3. Se acabó el recreo…
¡Vamos a clases!
No obstante, los promotores de semejante engendro no contaban con que en el sistema de partidos políticos de Nicaragua existía un partido que a través de su historia había tenido como misión y razón de ser la defensa de la población empobrecida, que es la que hacía uso de los servicios escolares públicos. Ese partido era el Frente Sandinista de Liberación Nacional, y ganó las elecciones del 5 de noviembre pasado.
De esta manera, a menos de 24 horas de haber tomado posesión, el gobierno de la Alianza Unida, Nicaragua Triunfa mandó a poner punto final al proceso de privatización de la educación en un regular sector de las escuelas del país.
Los adversarios de esta medida han pregonado que la medida no fue consultada con nadie, lo que reflejaba un estilo “mandón” y autoritario, y que se eliminaban los aspectos positivos de la “autonomía”, como la participación de los actores educativos en la vida de las escuelas.

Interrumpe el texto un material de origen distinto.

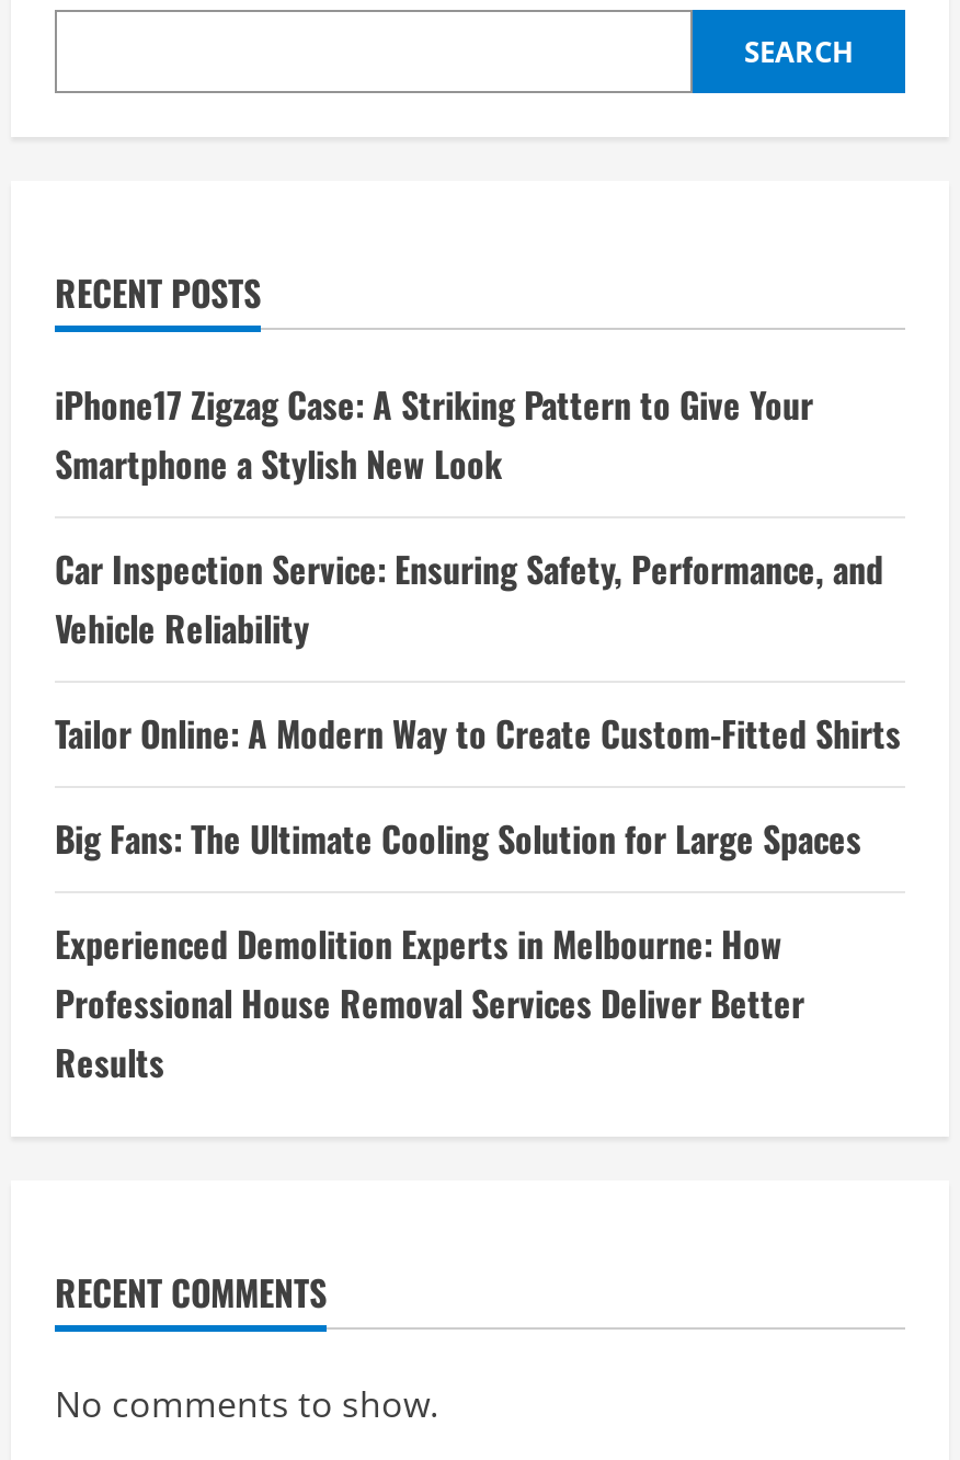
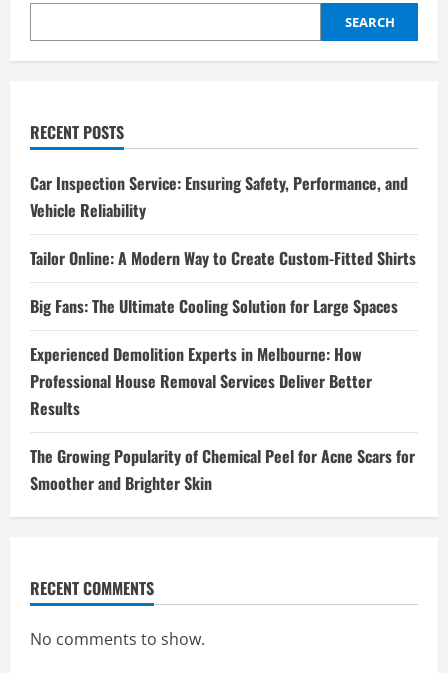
[55,379,813,491] iPhone17 Zigzag Case: A Striking Pattern to Give Your | Smartphone a Stylish New Look -> none
moved [55,544,901,1090] -> [30,171,416,420]: Car Inspection Service: Ensuring Safety, Performance, and | Vehicle Reliability | Tailor Online: A Modern Way to Create Custom-Fitted Shirts | Big Fans: The Ultimate Cooling Solution for Large Spaces | Experienced Demolition Experts in Melbourne: How | Professional House Removal Services Deliver Better | Results
none -> [30,444,415,495] The Growing Popularity of Chemical Peel for Acne Scars for | Smoother and Brighter Skin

Veamos una y otra objeción: uno, el modelo de autonomía escolar fue impuesto sin consultarlo con nadie en 1993, sin ninguna ley de respaldo. Se impuso y punto sin ninguna consulta ni consenso. Posteriormente múltiples estudios de organismos independientes han dado debida cuenta del desastre autonómico por los cobros en las escuelas.
Sobre que no habrá participación. De nuevo equivocados. Próximamente, por primera vez en Nicaragua y América Latina, el Proyecto del Currículo Básico Nacional y el Plan Operativo Anual del Ministerio de Educación serán puestos en manos de las organizaciones de la sociedad civil para que éstas intervengan el currículum según sus objetivos, y para que, igual, todos y todas las que quieran se incorporen a las actividades del MINED, de cara al logro de una educación de calidad con todos y para todos en nuestro país.
Se acabó el recreo neoliberal… ahora vamos a construir la democracia participativa desde y con la educación.

(*) Ministro de Educación del Gobierno de Reconciliación y Unidad Nacional.